■ What to do
From the first line of the records below, transcribe each line exactly up to and including the one with "[116,227,205,242] ⋅⋅*especially ->"; pictures stay out.

■ Input material
+++++

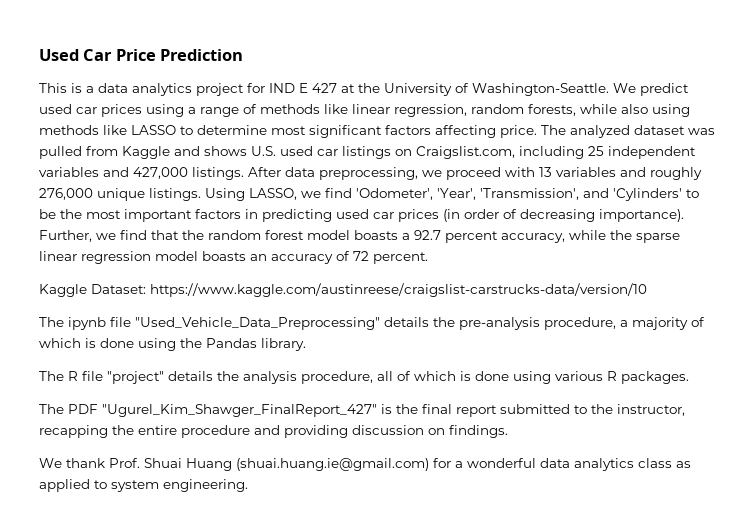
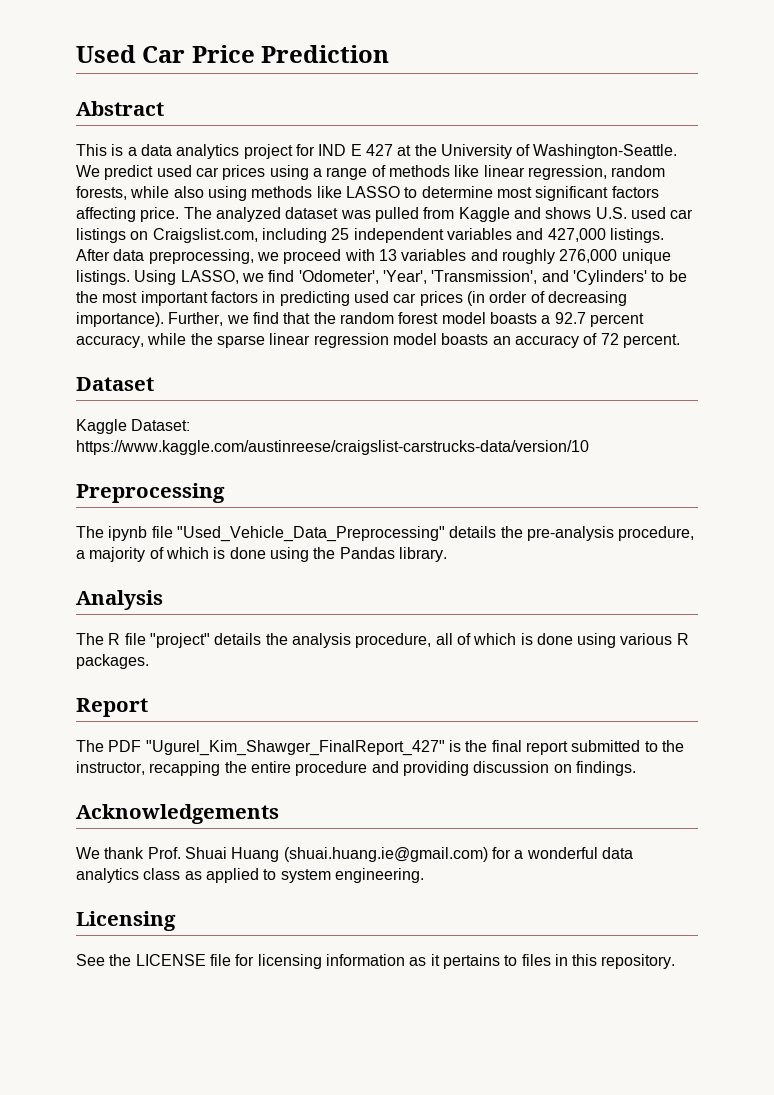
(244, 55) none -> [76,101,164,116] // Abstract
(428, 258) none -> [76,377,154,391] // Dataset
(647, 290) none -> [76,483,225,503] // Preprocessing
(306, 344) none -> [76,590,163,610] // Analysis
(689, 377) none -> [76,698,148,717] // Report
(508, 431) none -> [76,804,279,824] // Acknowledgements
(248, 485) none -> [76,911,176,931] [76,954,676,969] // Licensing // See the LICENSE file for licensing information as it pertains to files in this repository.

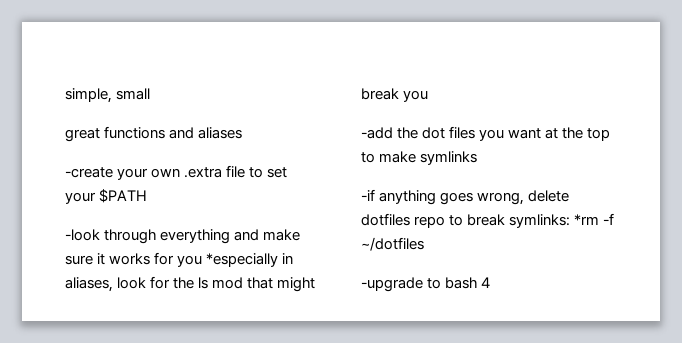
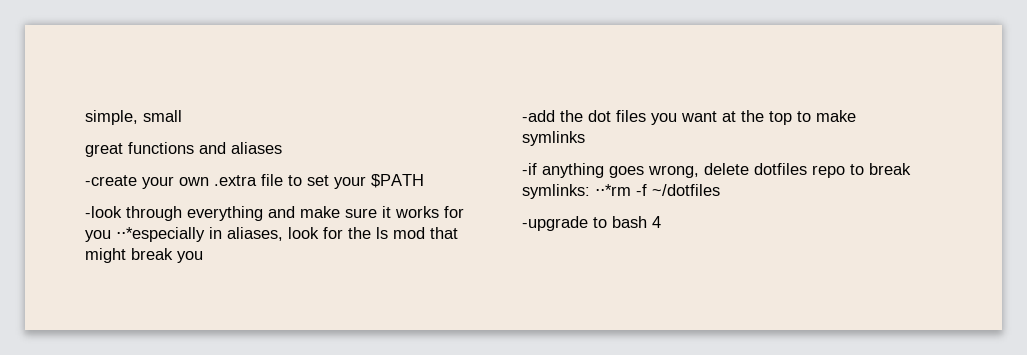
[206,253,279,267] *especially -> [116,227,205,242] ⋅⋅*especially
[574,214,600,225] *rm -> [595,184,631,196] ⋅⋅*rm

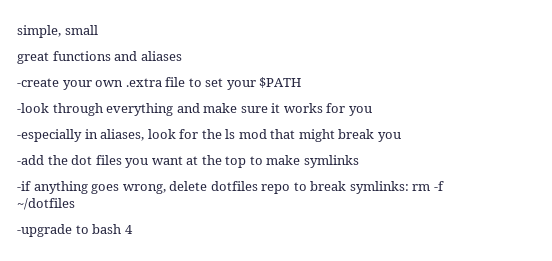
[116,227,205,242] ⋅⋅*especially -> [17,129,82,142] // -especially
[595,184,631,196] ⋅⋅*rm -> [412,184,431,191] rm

+++++

■ Exercise result
(244, 55) none -> [76,101,164,116] // Abstract
(428, 258) none -> [76,377,154,391] // Dataset
(647, 290) none -> [76,483,225,503] // Preprocessing
(306, 344) none -> [76,590,163,610] // Analysis
(689, 377) none -> [76,698,148,717] // Report
(508, 431) none -> [76,804,279,824] // Acknowledgements
(248, 485) none -> [76,911,176,931] [76,954,676,969] // Licensing // See the LICENSE file for licensing information as it pertains to files in this repository.

[206,253,279,267] *especially -> [116,227,205,242] ⋅⋅*especially
[574,214,600,225] *rm -> [595,184,631,196] ⋅⋅*rm

[116,227,205,242] ⋅⋅*especially -> [17,129,82,142] // -especially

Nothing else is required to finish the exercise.